[Screenshot and code edit data]
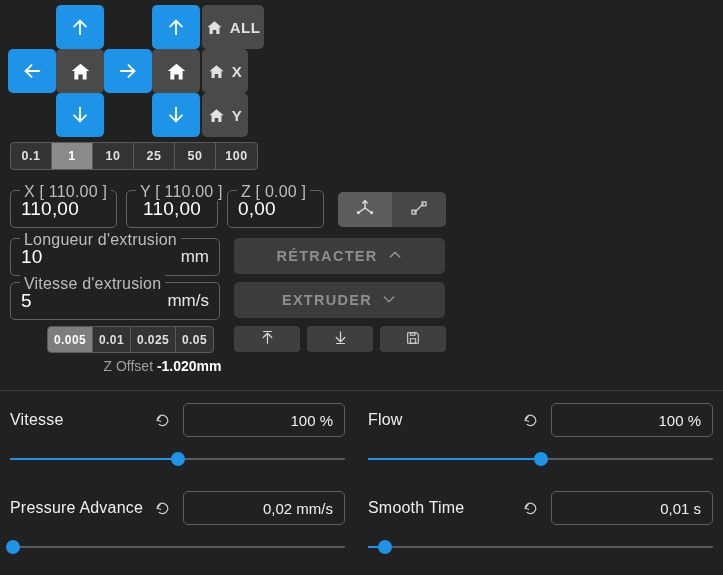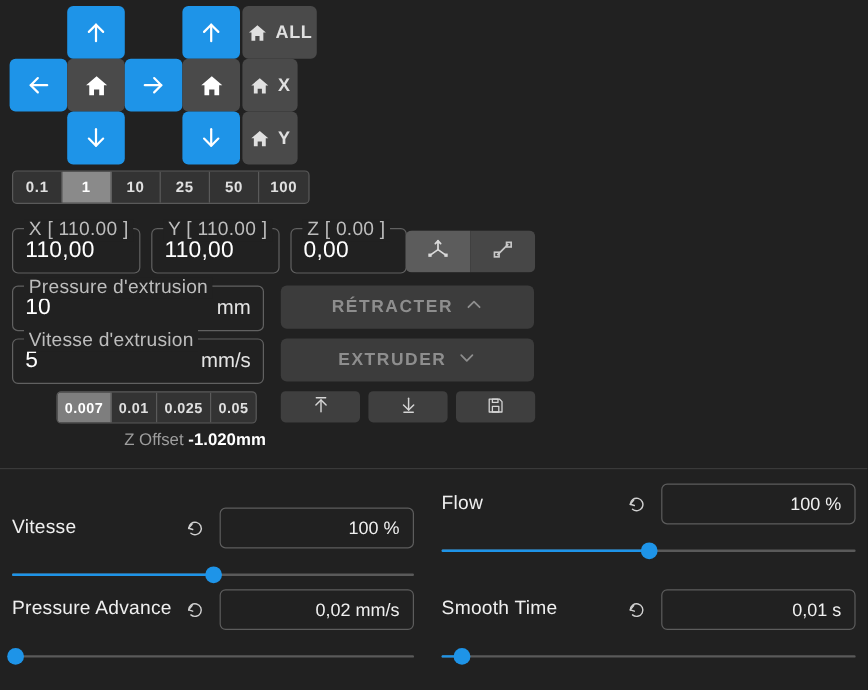"Y [ 110.00 ]" .axis-y { justify-content: none -> center; width: 107px -> 92px }
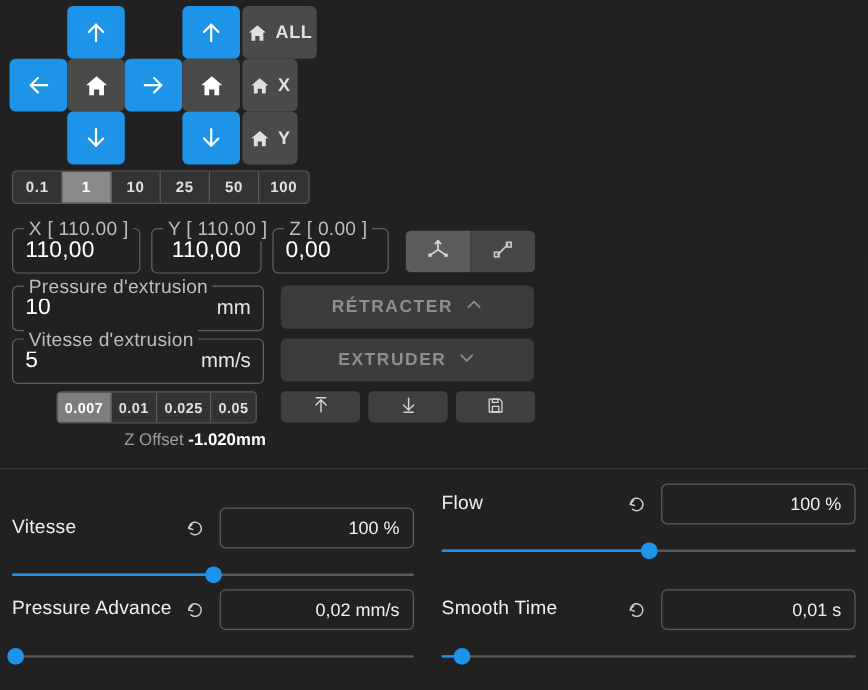"Pressure d'extrusion" span.flabel { text: Pressure -> Longueur }
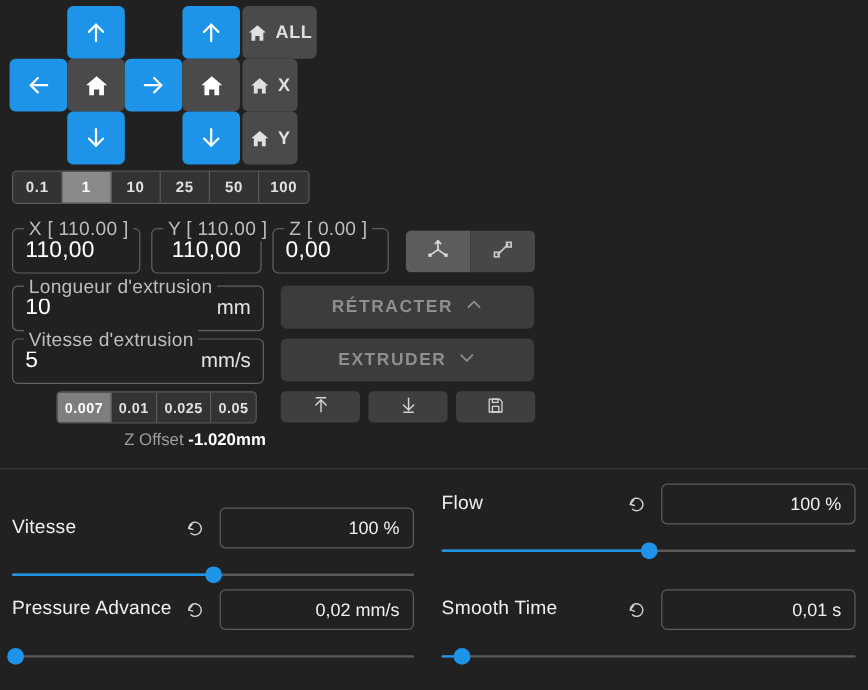"0.007" div.zoff-item { text: 0.007 -> 0.005 }
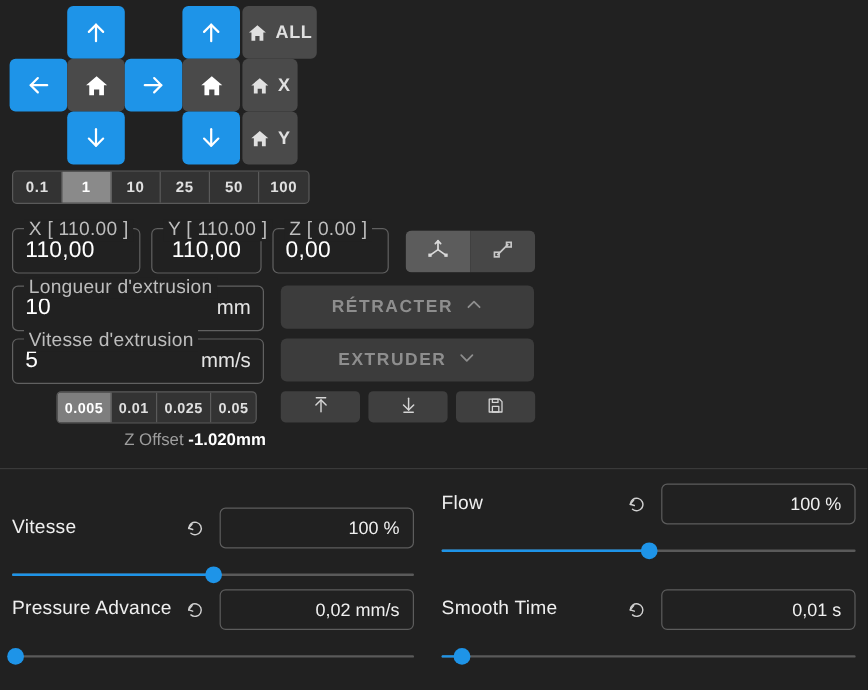"Vitesse" div.slider-block { margin-top: 20px -> none }
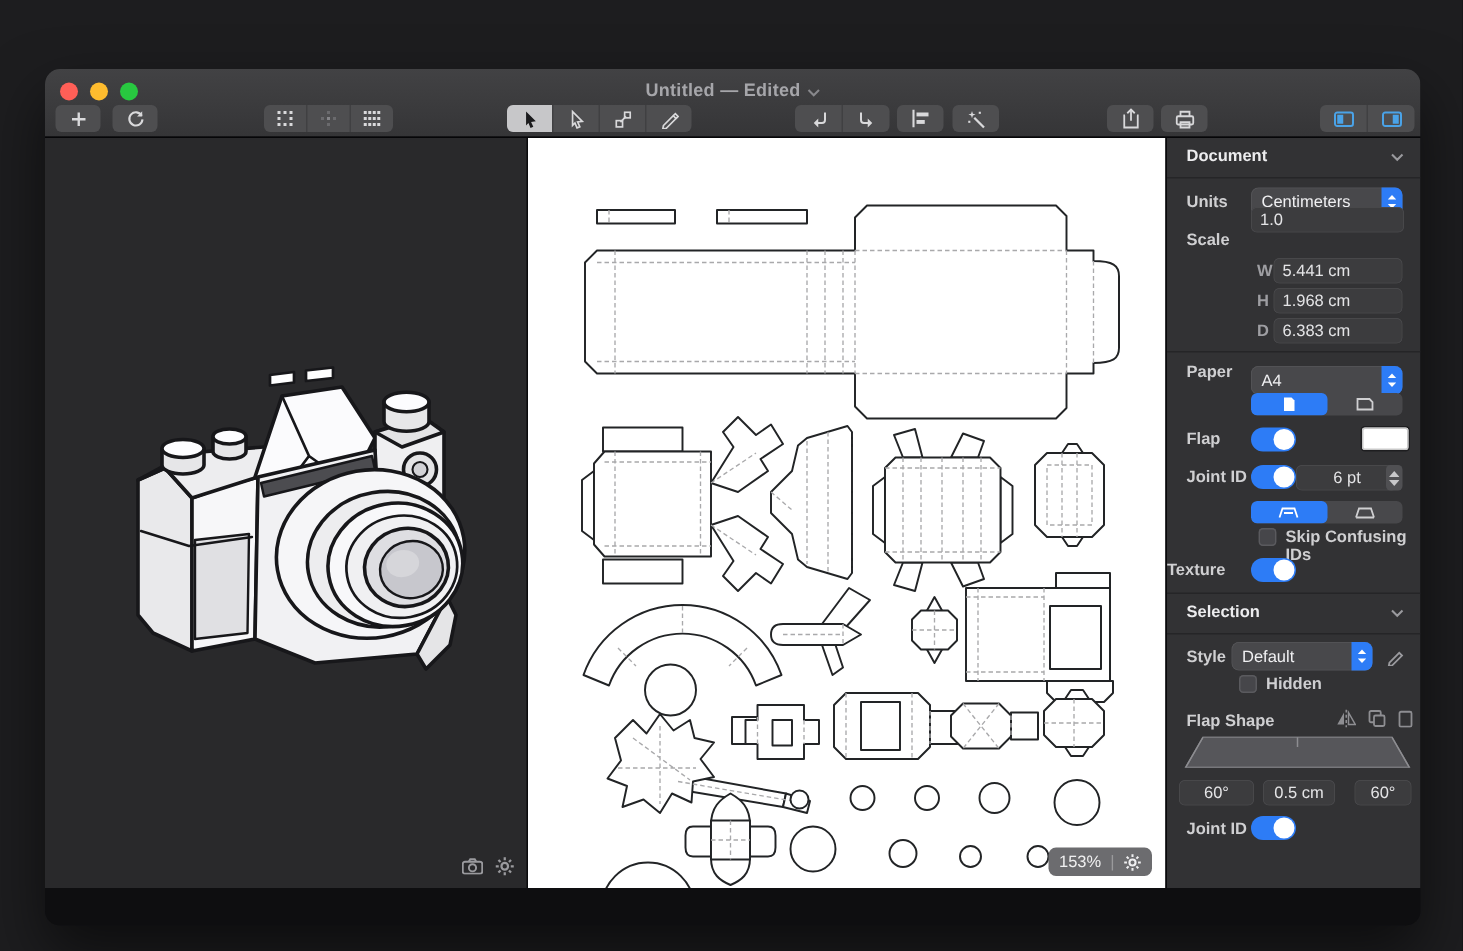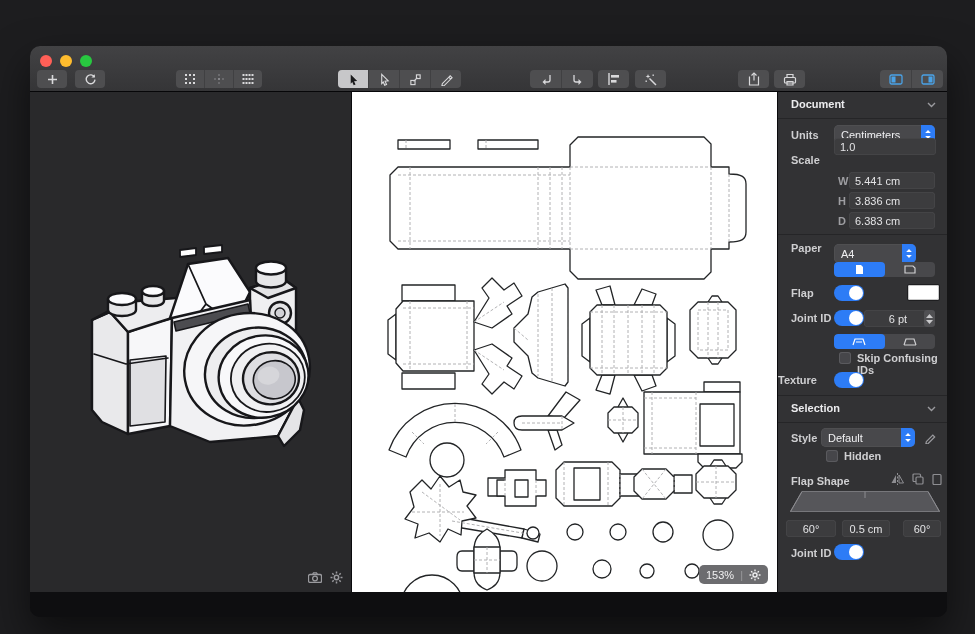"Untitled — Edited" div.title { html: none -> <div><span>Untitled — Edited</span><svg> <path></path> </svg></div> }
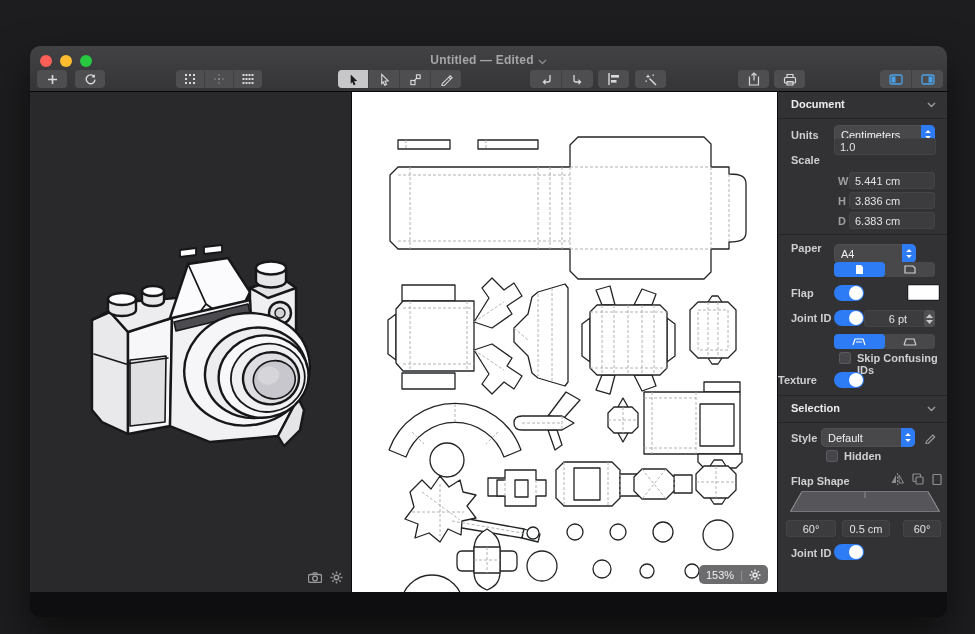"3.836 cm" span { text: 3.836 -> 1.968 }
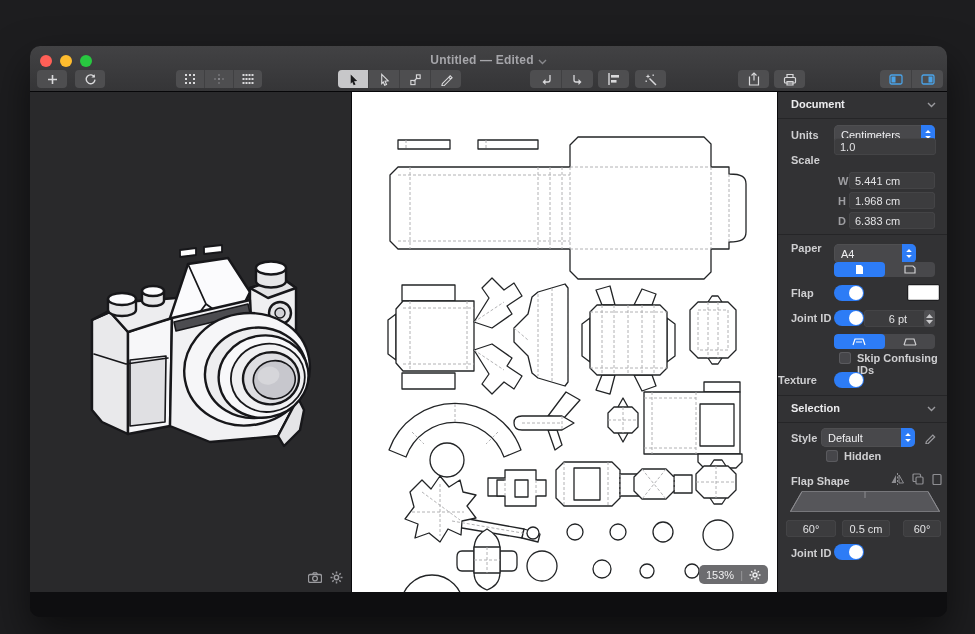"A4" div.dropdown { width: 82px -> 101px }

**Exercise**: Repeat the records above word for word, keeping no pictures in the copy.

**Answer to the exercise**:
"Y [ 110.00 ]" .axis-y { justify-content: none -> center; width: 107px -> 92px }
"Pressure d'extrusion" span.flabel { text: Pressure -> Longueur }
"0.007" div.zoff-item { text: 0.007 -> 0.005 }
"Vitesse" div.slider-block { margin-top: 20px -> none }
"Untitled — Edited" div.title { html: none -> <div><span>Untitled — Edited</span><svg> <path></path> </svg></div> }
"3.836 cm" span { text: 3.836 -> 1.968 }
"A4" div.dropdown { width: 82px -> 101px }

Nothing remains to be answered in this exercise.